La lunghezza complessiva dell’azione è in funzione dell’intelligibilità del MYTHOS.
2. Luckas diceva che il tempo a disposizione doveva essere breve. La brevità non riguarda le
parti della tragedia ma dipende dal modo in cui sono organizzate le azioni.
3. Diderot: la durata degli atti è sottoposta ad un CRITERIO DI COERENZA CON
L’AZIONE; Gli atti sono più o meno della stessa lunghezza; LA DURATA È
PROPORZIONATA ALL’AZIONE CHE ABBRACCIANO: LA DURATA(COME PER
ARI) È RELATIVA ALLA SEGMENTAZIONE DELLE AZIONI CHE COMPONGONO
IL DRAMMA.

IL MODELLO ATTANZIALE
Secondo Polti, dall’impostazione Protostrutturalista, la base compositiva del Dramma è fondata
sulla nozione di AZIONE e non di scrittura letteraria; le parti individuate sono relative alla
FABULA.
Si parla di MODELLO ATTANZIALE, che fornisce la struttura base della fabula, in Pieces fondate
su una ricerca che incontra ostacoli.

GLI AGENTI
il personaggio è definito dalle azioni che compie,nella Fabula è supporto e VETTORE di forze che
agiscono
L’AZIONE è alla base del PRINCIPIO DI SEGMENTAZIONE E ORGANIZZAZIONE
dell’evento drammatico: è applicata dalla nozione di AGENTE come sede di PROCESSI
DELIBERATIVI.

Le teorie degli Agenti si interessano al comportamento e alle logiche che li generano:


UN AGENTE È UN SISTEMA COMPUTAZIONALE:
1. Interagisce con ambiente ed è REATTIVO agli stimoli
2. prende decisioni e agisce in modo autonomo con il fine di raggiungere un
obbiettivo(proattivo)
3. è in grado di comunicare con altri agenti
il comportamento degli agenti è intenzionale guidato da obbiettivi; il modello più accreditato è il
BDI(belief,desire,intention) cioè modo in cui agisce, obbiettivi e stati deliberativi articolati in piani
di azione
è un modello basato su elemento deliberativo(cosa voglio raggiungere) e modale(come)

ARCO DRAMMATICO
il dramma non è solo disposizione degli agenti con obbiettivi opposti o contrastanti ma è anche
modellazione specifica di RITMO,DURATA,PERIPEZIE,RICONOSCIMENTO e CATASTROFE
1. dispiegamento agenti
2. complicazioni
3. culmine tensione
4. risoluzione
Gustav Freitag nel 1863 scrive un saggio sulla TECNICA DEL DRAMMA e individua una
FORMA DI ANDAMENTO DEL DRAMMA(caratterizzata da un forte empirismo di matrice
hegeliana)
“un azione non è di per se drammatica, il dramma non lavora sulle passioni in se ma su di una
passione che conduce ad una azione

L’andamento drammatico: è un progressivo aumentare delle difficoltà dei conflitti, della tensione
emotiva, fino alla CATASTROFE

il triangolo di Freitag(introduzione,crescita,climax,contrazione,ritorno,aumento prima della


catastrofe,catastrofe)

indica il modo in cui le azioni devono essere organizzate per suscitare una corretta TENSIONE
EMOTIVA;
indica una funzione drammatica per ogni parte, la segmentazione del dramma per descrivere
l’organizzazione delle azioni deve seguire una diversa suddivisione di quella di atti e scene.

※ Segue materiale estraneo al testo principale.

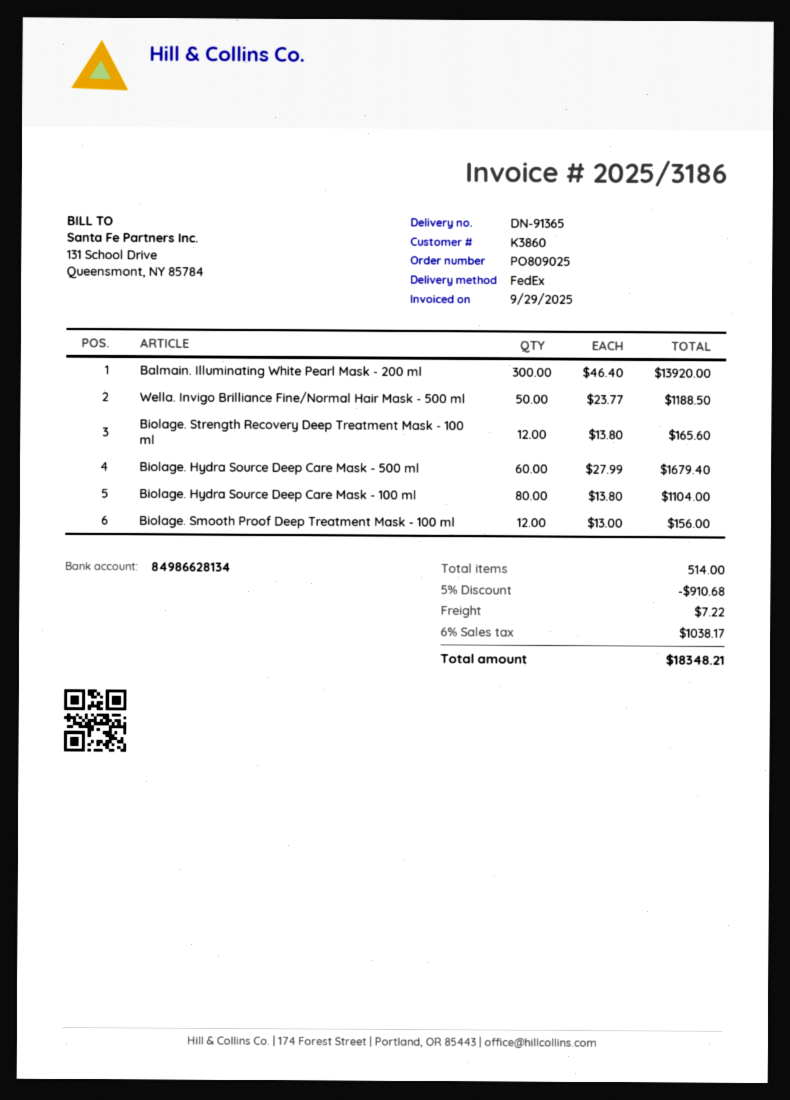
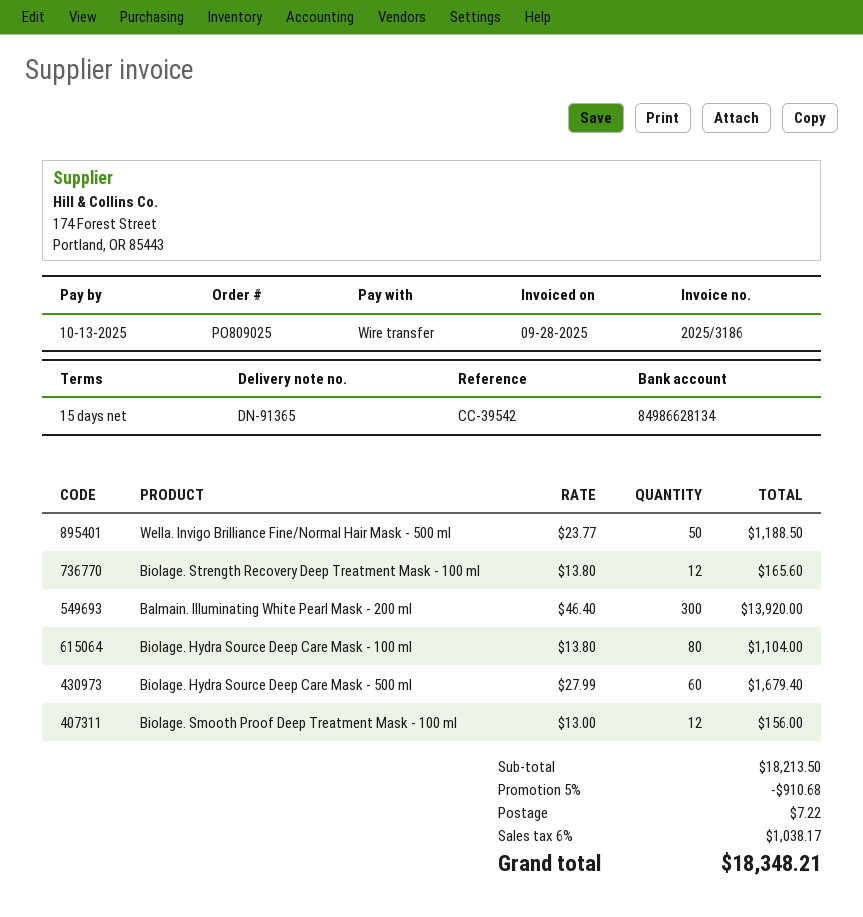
invoice date: 2025-09-29 -> 2025-09-28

altri esempi come Jeffrey Hatcher che divide l’opera in tre momenti(inizio,lotta per il
raggiungimento e crescita,crisi risoluzione e conclusione ed infine conflitto finale con risposta a
domanda drammatica)

SPENCER:l’intera azione drammatica trova le sue unità minime nei BEATS che sono gli elementi
narrativi in cui possiamo riconoscere un conflitto e un evento.Sono a loro volta organizzati in
Macrostrutture(scene e atti). Le unità drammatiche sono definite a partire dalle azioni del
personaggio considerato come ENTITÀ VOLITIVA che REAGISCE AGLI OSTACOLI della
vicenda sulla base dell’insieme dei valori morali sul quale si fonda:le unità sono riconoscibili per la
presenza di Un evento(cambiamento) come conseguenza della reazione del personaggio ad un
ostacolo

esempio di stampo cinematografico è MCKEE


per lui le UNITÀ DRAMMATICHE sono costituite da azioni che provocano qualche cambiamento
nei valori dei personaggi(la scena è un unità drammatica in cui possiamo registare almeno il
cambiamento di un valore)
le scene sono unite in sequenze e poi in atti(le differenze stanno nella magnitudo dei valori che
cambiano)
I BEATS sono azioni che non producono cambiamenti di valori in se stesse(elemento atomico
inteso come azione/reazione)
definisce nella sua organizzazione temporale L’ARCO DRAMMATICO

questo è composto di una serie di azioni e reazioni il cui scorrere provoca DEFINITI
CAMBIAMENTI di stato dei personaggi; il loro accadere definisce una STRUTTURA EMOTIVA
divisa in fasi determinate dalla FUNZIONE NARRATOLOGICA(esposizione,crisi,risoluzione) e da
nodi azionali(climax,incidente scatenante)

EMOZIONI
l’arco drammatico è legato al PERCORSO EMOTIVO DEI PERSONAGGI. L’agente è un segno
iconico che contribuisce alla rappresentazione delle emozioni nella recezione del pubblico.
Le unità della struttura(beat,scene,sequenze,atti) il cui ordine segue una CERTA TENSIONE, sono
caratterizzate da CARICA EMOTIVA derivata dai CONFLITTI vissuti.
Le unità drammatiche sono anche UNITÀ EMOTIVE.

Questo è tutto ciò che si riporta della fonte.